**Supplied material**.
=== Section Start ===

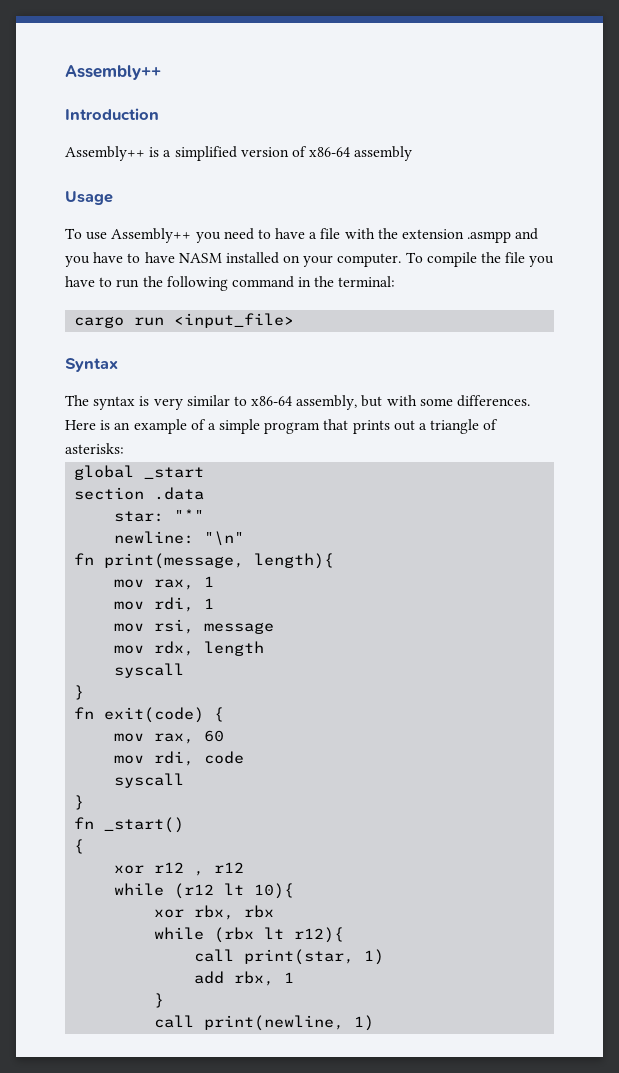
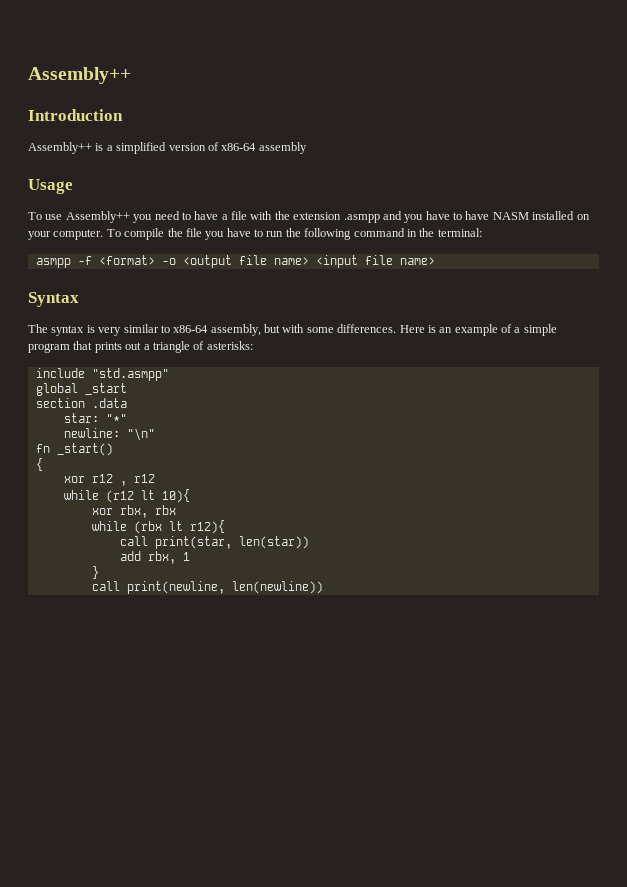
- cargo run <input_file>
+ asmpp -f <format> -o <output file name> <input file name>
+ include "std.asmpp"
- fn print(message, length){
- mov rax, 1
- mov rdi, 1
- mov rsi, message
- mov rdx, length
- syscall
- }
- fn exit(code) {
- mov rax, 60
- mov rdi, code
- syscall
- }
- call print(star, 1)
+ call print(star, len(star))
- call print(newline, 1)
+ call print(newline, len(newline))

=== Section End ===
=== Section Start ===

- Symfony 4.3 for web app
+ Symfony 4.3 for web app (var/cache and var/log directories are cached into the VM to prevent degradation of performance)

=== Section End ===

Go through the records above and, whenever a line includes the word "print", copy it.

**Answer to the problem**.
- fn print(message, length){
- call print(star, 1)
+ call print(star, len(star))
- call print(newline, 1)
+ call print(newline, len(newline))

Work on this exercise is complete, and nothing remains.